Aussi la présence française dans le Pacifique requiert-elle des patrouilleurs - « suffisamment gros pour affronter la houle du Pacifique » -, des frégates - « les seules à avoir assez d'autonomie et de moyens militaires pour maintenir une présence dans l'ensemble du Pacifique, sur les côtes d'Asie et d'Amérique », mais aussi des avions et des satellites d'observation. Or, comme l'a rappelé l'amiral Vichot, « les conclusions du livre blanc de 2008 [avaient] préconisé de réduire de moitié les capacités militaires françaises dans le Pacifique, y laissant des forces à peine suffisantes pour exprimer la souveraineté de notre pays sur ces territoires ». À l'époque, on avait considéré « que les îles du Pacifique étaient suffisamment protégées par les étendues océaniques qui les entouraient, à une nuance près pour la Nouvelle-Calédonie ». Le tir sera-t-il rectifié ? Réponse courant avril.

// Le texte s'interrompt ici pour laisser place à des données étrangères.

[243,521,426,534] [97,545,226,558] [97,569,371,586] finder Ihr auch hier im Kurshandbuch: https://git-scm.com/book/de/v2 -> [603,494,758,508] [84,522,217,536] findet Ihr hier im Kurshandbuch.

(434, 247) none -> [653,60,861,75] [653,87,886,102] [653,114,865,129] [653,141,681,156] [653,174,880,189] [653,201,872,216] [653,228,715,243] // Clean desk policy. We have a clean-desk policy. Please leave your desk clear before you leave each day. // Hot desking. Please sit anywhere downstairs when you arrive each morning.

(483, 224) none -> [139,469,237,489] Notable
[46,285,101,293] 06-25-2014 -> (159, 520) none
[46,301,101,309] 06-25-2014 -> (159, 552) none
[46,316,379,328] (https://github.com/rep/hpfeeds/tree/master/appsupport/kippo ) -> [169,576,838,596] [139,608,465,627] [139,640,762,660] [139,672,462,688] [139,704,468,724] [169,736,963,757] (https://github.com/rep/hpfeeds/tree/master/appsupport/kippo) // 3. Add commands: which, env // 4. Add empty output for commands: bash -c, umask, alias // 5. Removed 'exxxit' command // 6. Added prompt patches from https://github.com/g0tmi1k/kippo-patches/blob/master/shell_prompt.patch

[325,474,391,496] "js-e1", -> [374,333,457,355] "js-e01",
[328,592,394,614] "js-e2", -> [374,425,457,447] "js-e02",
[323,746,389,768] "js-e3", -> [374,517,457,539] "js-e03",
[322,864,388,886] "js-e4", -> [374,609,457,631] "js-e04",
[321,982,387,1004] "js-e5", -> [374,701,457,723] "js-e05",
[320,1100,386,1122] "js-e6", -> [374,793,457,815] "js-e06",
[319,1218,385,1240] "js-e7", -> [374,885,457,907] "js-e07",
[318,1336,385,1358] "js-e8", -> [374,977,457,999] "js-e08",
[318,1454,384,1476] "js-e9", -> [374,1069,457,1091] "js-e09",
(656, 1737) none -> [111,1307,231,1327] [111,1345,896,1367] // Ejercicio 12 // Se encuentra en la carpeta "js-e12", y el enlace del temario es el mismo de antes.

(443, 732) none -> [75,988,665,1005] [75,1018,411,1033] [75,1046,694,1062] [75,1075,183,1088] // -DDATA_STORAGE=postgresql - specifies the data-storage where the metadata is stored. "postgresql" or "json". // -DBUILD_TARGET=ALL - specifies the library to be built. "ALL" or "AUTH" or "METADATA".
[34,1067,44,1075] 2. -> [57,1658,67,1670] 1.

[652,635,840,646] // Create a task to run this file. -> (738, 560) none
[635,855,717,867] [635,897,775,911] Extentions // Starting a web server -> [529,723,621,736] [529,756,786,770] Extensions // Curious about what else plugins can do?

2 commentaires pour "Livre blanc : les armées en sursis"
Dillon C. Clarke
Le 28 avril 2013 à 16 h 37 min
Le Conseil des Industries de Défense Françaises (CIDEF), qui regroupe l’ensemble des groupements professionnels (GICAT, GICAN, GIFAS[1]) du secteur de la défense et représente un chiffre d’affaires de 17,5 milliards d’euros et 165.000 emplois directs et indirects, vient de publier son « Livre Blanc » intitulé : « L’industrie de Défense Française 2012 - De l’importance d’une base industrielle et technologique de défense performante ».
Rico Drake
Le 5 mai 2013 à 15 h 50 min
La première priorité affirmée par le Livre blanc est de renforcer le niveau de sécurité des systèmes d’information essentiels au bon fonctionnement des opérateurs d’importance vitale et donc de la Nation. Ce renforcement implique pour les systèmes d’information les plus critiques : le respect de référentiels de sécurité à appliquer par les opérateurs ; la mise en place de dispositifs de défense adaptés ; l’obligation de déclarer les incidents ; la capacité pour l’État de vérifier par des audits le niveau de sécurité de ces systèmes et, en cas de crise grave, d’imposer les mesures nécessaires.